Numeri ed endorsement, Orlando alza la testa. Primarie Pd diventano una guerra di numeri

Entra nel vivo la battaglia delle primarie Pd. È cominciata in sordina ma di colpo subisce un’accelerazione molto forte. Si trasforma in guerra di numeri e in guerra di endorsement. Dopo che i cosiddetti lettiani sono confluiti sulla candidatura di Andrea Orlando a segretario del partito, arriva durante la trasmissione ‘In mezz’ora’ la dichiarazione di sostegno dello stesso Enrico Letta. Il ministro della Giustizia, rafforzato da questo supporto di peso che si basa su una stima diffusa e su una rete di rapporti che ha anche una sua dimensione accademica e internazionale, si sente rafforzato e alza il livello della battaglia. Tanto che a un certo punto della giornata parte l’ordine dai fedelissimi dell’ex premier: “Non rispondete a Sarracino”. Marco Sarracino (napoletano, trentenne), portavoce nazionale della mozione di Andrea Orlando, è andato giù duro rivolgendosi ai vertici del Pd: “Sarà mai possibile avere i dati ufficiali forniti dal partito? In base ai dati in nostro possesso la percentuale dei partecipanti al voto congressuale finora registrata sarebbe sicuramente inferiore al 50%”.

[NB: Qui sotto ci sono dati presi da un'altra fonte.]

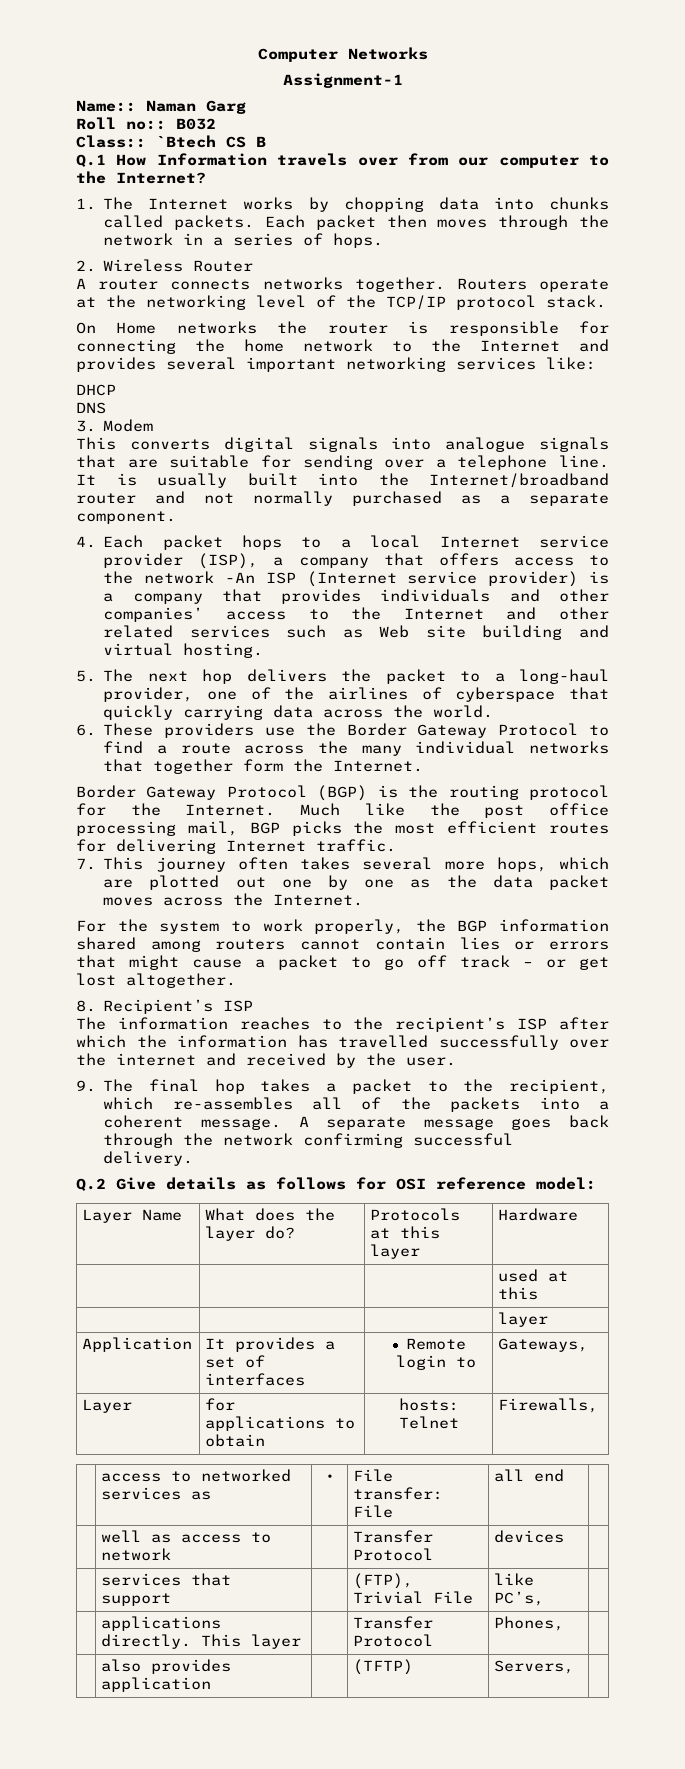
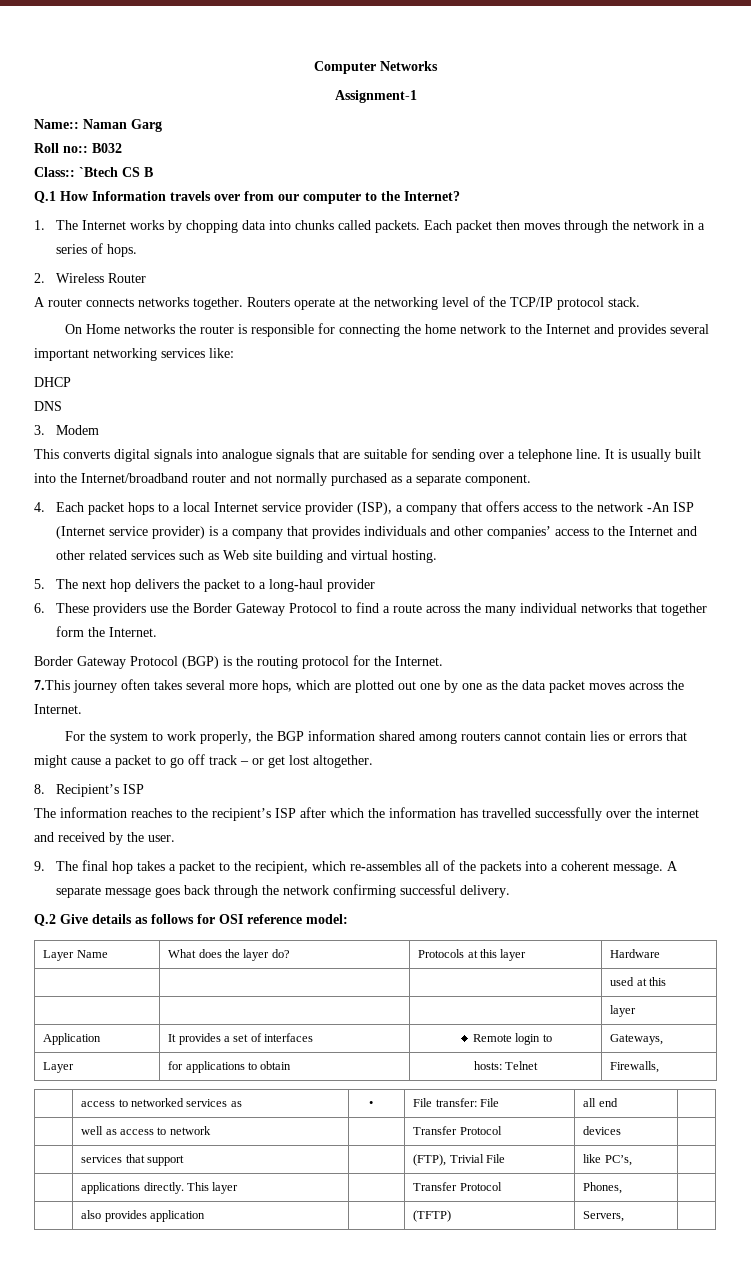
- 5. The next hop delivers the packet to a long-haul provider, one of the airlines of cyberspace that quickly carrying data across the world.
+ 5. The next hop delivers the packet to a long-haul provider
- Border Gateway Protocol (BGP) is the routing protocol for the Internet. Much like the post office processing mail, BGP picks the most efficient routes for delivering Internet traffic.
- 7. This journey often takes several more hops, which are plotted out one by one as the data packet moves across the Internet.
+ Border Gateway Protocol (BGP) is the routing protocol for the Internet.
+ 7.This journey often takes several more hops, which are plotted out one by one as the data packet moves across the Internet.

Il congresso del Pd, finora soporifero, si accende sul dato della partecipazione e Orlando, nonostante secondo i primi dati sia dietro Matteo Renzi anche con un certo distacco (secondo i dati forniti dalla mozione Renzi, l’ex premier ha raccolto 12.367 voti il 69.36%, Orlando 4.982 il 27.94%, ed Emiliano 480 il 2.69%), è partito all’inseguimento dell’ex segretario sottolineando la disaffezione degli iscritti dovuta a una cattiva gestione degli anni precedenti. Il Pd è un partito in cui il dato degli iscritti è sceso rispetto all’ultimo congresso, quindi rispetto al 2013. Allora gli iscritti erano quasi 540mila adesso sono 420mila. Non solo. L’Huffpost sabato ha sollevato il tema del calo dei votanti in questa prima fase congressuale riportando i numeri dei primi circoli: il trend dice che un po’ ovunque, in termini assoluti, il numero dei votanti è più basso della volta scorsa.

Intanto Renzi su Facebook annuncia: “Dopo che hanno votato circa 600 circoli la partecipazione è al 61%, rispetto al 55% della partecipazione 2013. Dunque bene, molto bene”. Matteo Richetti, Andrea Marcucci e tanti altri lo seguono a ruota e fonti dem sottolineano i dati della Liguria, proprio perché Orlando è di La Spezia. “Dopo i primi giorni di congressi nei circoli Pd in Liguria, Renzi in testa con il 66,70%, segue Orlando con il 32,34%, ed infine Emiliano con lo 0,96%”. E poi ancora, dicono, “Renzi risulta in testa in tutte e 4 le province, a Genova con il 68,07%, a Savona con L’ 82, 22%, ad Imperia con 63,21%, ed anche a La Spezia con il 57,90%”.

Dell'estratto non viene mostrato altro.